● **Task item**: Scan the entries for the word "value", and copy every line where it appears.
==== Data extracts
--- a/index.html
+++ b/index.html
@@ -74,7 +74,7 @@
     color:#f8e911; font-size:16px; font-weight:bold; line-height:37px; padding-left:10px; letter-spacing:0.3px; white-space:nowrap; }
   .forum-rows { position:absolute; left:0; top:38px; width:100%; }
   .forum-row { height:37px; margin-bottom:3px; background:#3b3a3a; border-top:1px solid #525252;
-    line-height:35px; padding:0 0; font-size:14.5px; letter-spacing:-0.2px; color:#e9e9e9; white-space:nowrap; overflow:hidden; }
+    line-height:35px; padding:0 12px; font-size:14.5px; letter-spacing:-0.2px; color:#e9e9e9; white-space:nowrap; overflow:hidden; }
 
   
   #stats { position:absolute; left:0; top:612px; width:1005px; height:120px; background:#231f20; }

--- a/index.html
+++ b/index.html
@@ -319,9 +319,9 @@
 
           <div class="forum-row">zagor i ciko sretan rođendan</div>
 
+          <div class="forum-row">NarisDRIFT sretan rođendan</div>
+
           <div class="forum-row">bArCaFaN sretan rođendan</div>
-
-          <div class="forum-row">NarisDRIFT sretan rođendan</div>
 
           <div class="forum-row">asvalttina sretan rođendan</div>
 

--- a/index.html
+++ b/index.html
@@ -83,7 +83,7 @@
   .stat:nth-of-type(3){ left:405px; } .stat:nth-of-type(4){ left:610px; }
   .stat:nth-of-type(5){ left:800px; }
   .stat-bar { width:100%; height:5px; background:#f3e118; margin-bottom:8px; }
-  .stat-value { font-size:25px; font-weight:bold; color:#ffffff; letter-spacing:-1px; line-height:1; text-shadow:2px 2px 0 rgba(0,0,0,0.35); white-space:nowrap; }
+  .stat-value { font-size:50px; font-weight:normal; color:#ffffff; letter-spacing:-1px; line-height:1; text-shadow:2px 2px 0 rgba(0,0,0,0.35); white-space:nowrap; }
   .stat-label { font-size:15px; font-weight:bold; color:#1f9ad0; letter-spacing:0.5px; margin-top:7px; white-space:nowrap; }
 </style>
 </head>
========
● **Expected answer**:
-  .stat-value { font-size:25px; font-weight:bold; color:#ffffff; letter-spacing:-1px; line-height:1; text-shadow:2px 2px 0 rgba(0,0,0,0.35); white-space:nowrap; }
+  .stat-value { font-size:50px; font-weight:normal; color:#ffffff; letter-spacing:-1px; line-height:1; text-shadow:2px 2px 0 rgba(0,0,0,0.35); white-space:nowrap; }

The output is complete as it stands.